- Theatrical release poster
- Directed by: Frank Tuttle
- Written by: Kathryn Scola Kubec Glasmon (screenplay) Harry Ruskin (additional dialogue)
- Based on: The Glass Key 1931 novel by Dashiell Hammett
- Produced by: E. Lloyd Sheldon
- Starring: George Raft Edward Arnold Claire Dodd Guinn "Big Boy" Williams Ray Milland
- Cinematography: Henry Sharp
- Edited by: Hugh Bennett
- Production company: Paramount Pictures
- Distributed by: Paramount Pictures
- Release date: June 15, 1935;
- Running time: 80 minutes
- Country: United States
- Language: English

= The Glass Key (1935 film) =

1935 film by Frank Tuttle

The Glass Key is a 1935 American crime drama film directed by Frank Tuttle starring George Raft, Edward Arnold, Claire Dodd, Guinn "Big Boy" Williams and Ray Milland. Ann Sheridan has a brief speaking role as Raft's character's nurse in their first film together. Produced and distributed by Paramount Pictures, it was based upon the 1931 suspense novel The Glass Key by Dashiell Hammett,

The film was remade in 1942, with Alan Ladd in Raft's role, Brian Donlevy and Veronica Lake in the roles previously played by Arnold and Dodd, and William Bendix in Guinn Williams's part.

==Plot==
Paul Madvig (Edward Arnold) controls crime and politics in the city, helped by the brains and brawn of Ed Beaumont (George Raft). As he throws his support behind Janet Henry's (Claire Dodd) father, in a political campaign, Paul also plans to marry her.

Janet's brother Taylor (Ray Milland) is a gambler heavily in debt to O'Rory (Robert Gleckler), a gangster whose club Paul intends to put out of business. Taylor, who has been romancing Paul's daughter Opal (Rosalind Keith), is found dead. The temperamental Paul falls under suspicion.

Ed pretends to betray Paul while offering to work for O'Rory's organization. He is beaten by Jeff (Guinn Williams), a brutal thug who works for O'Rory, and has to flee for his life.

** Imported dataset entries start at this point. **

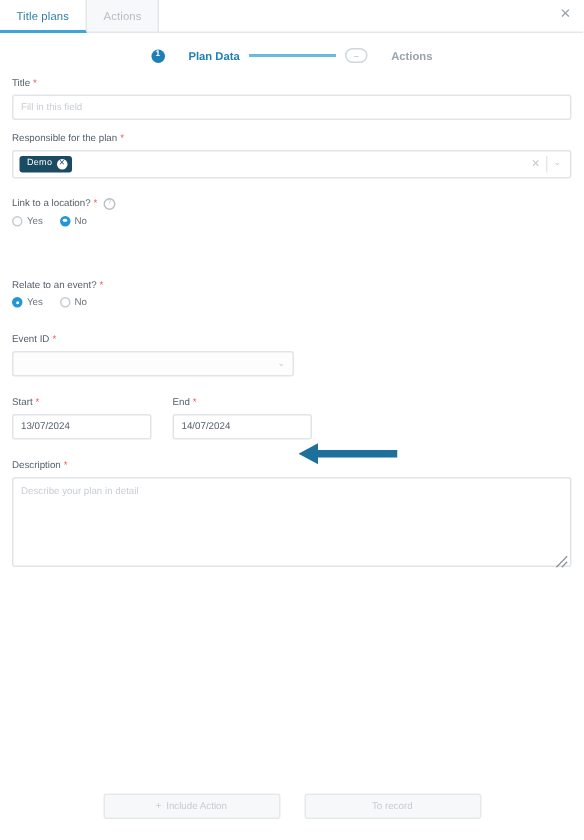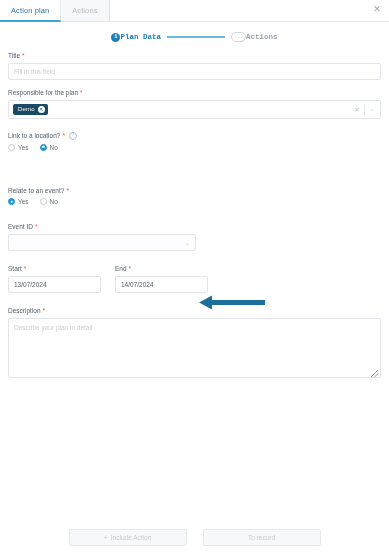--- a/index.html
+++ b/index.html
@@ -394,7 +394,7 @@
 
   <div class="tabbar">
     <div class="tab active">
-      <span>Action plan</span>
+      <span>Title plans</span>
     </div>
     <div class="tab inactive">
       <span>Actions</span>

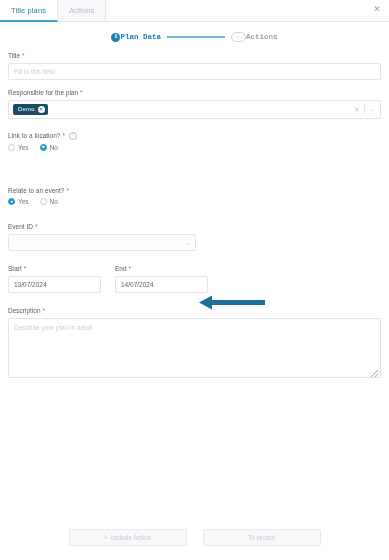--- a/index.html
+++ b/index.html
@@ -88,8 +88,7 @@
   .step {
     display: flex;
     align-items: center;
-    gap: 0;
-    font-family: Liberation Mono, monospace;
+    gap: 16px;
   }
   .step-circle {
     width: 9px;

Paul is going to face murder charges, but Janet's father knows who is really behind her brother's death. It's up to Ed to get him to reveal the truth.

==Cast==
- George Raft as Ed Beaumont
- Edward Arnold as Paul Madvig
- Claire Dodd as Janet Henry
- Rosalind Keith as Opal Madvig
- Charles Richman as Senator John T. Henry
- Robert Gleckler as Shad O'Rory
- Guinn Williams as Jeff
- Ray Milland as Taylor Henry
- Tammany Young as Clarkie
- Emma Dunn as Mom Madvig
- Charles C. Wilson as District Attorney Edward J. Farr
- Mack Gray as Duke
- Ann Sheridan as Nurse
- George Reed as Midnight (uncredited)

==Production==
In September 1930, Paramount paid $25,000 for the film rights to the novel when it was in galleys. The following year Paramount announced Gary Cooper would star in a version called Graft but it was not made.

In August 1934, Paramount announced Frank Tuttle would direct George Raft in an adaptation of The Glass Key.

Elissa Landi was once announced for the female lead before being replaced by Claire Dodd. Filming started on 25 February 1935.

Ann Sheridan was billed as "Nurse" at the bottom of the cast list at the end of the film for her brief speaking role with Raft.

==Reception==
Writing for The Spectator, Graham Greene described the film as "unimaginatively gangster" and grouped it with the contemporary comedy No More Ladies to describe both as "second rate" and "transient". Nevertheless, the film became one of Raft's biggest box-office hits of the 1930s.